The QVision provides several ways to access the pixels of an image. The simplest and less efficient of them is using the parenthesis operator. The following code shows how it can be used to retrieve and update the value of the pixels in an image:

QVImage<uChar, 3> imageA("lena.png");

QVImage<uChar, 3> imageB(imageA.getCols(), imageA.getRows());
for(int i = 0; i < imageA.getCols(); i++)
        for(int j = 0; j < imageA.getRows(); j++)
                {
                imageB(i, j, 0) = imageA(i, j, 1);
                imageB(i, j, 1) = imageA(i, j, 0);
                imageB(i, j, 2) = imageA(i, j, 2);
                }

That code swaps the content of the first and the second channels of the image contained in the file lena.png.
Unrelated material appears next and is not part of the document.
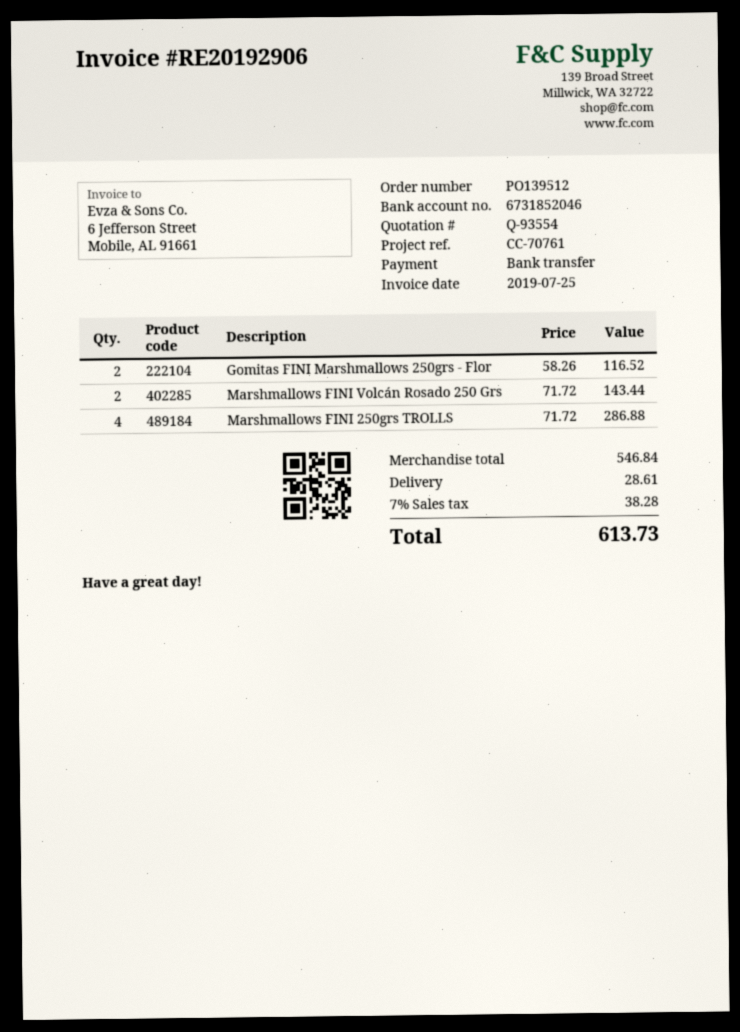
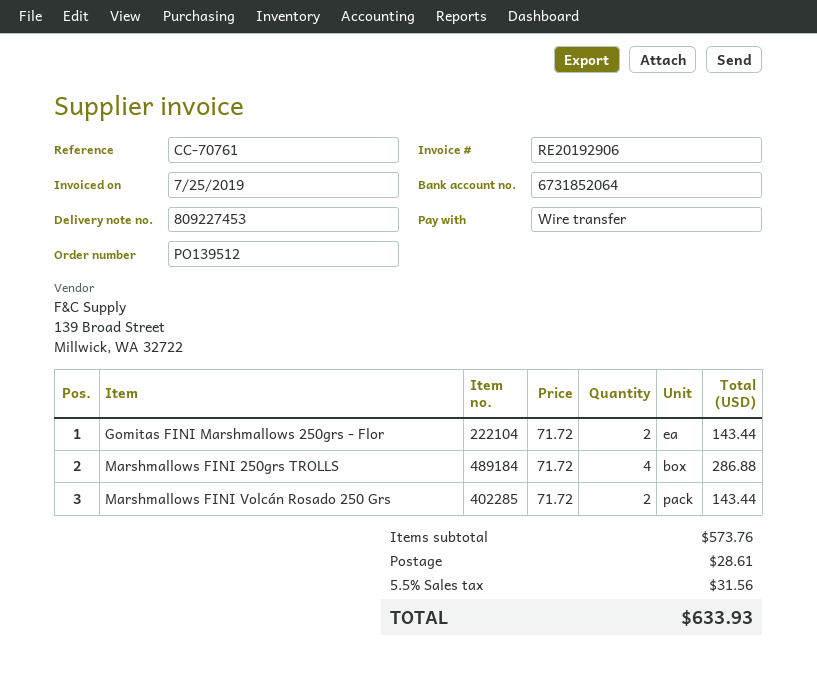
bank account: 6731852046 -> 6731852064
Gomitas FINI Marshmallows 250grs - Flor: 2 x 58.26 = 116.52 -> 2 x 71.72 = 143.44
subtotal: 546.84 -> 573.76
tax: 7% = 38.28 -> 5.5% = 31.56
total: 613.73 -> 633.93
The default value for the third parameter of the parenthesis operator is 0. Thus if the image has only one channel, the third parameter of the function call operator can be ommited:

QVImage<uChar, 3> imageA("lena.png");

QVImage<uChar, 1> imageB(imageA.getCols(), imageA.getRows());
for(int i = 0; i < imageA.getCols(); i++)
        for(int j = 0; j < imageA.getRows(); j++)
                imageB(i, j) =  0.33* imageA(i, j, 0) +
                                0.33* imageA(i, j, 1) +
                                0.33* imageA(i, j, 2);

This code obtains a gray-scale version of the lena.png image in the object imageB.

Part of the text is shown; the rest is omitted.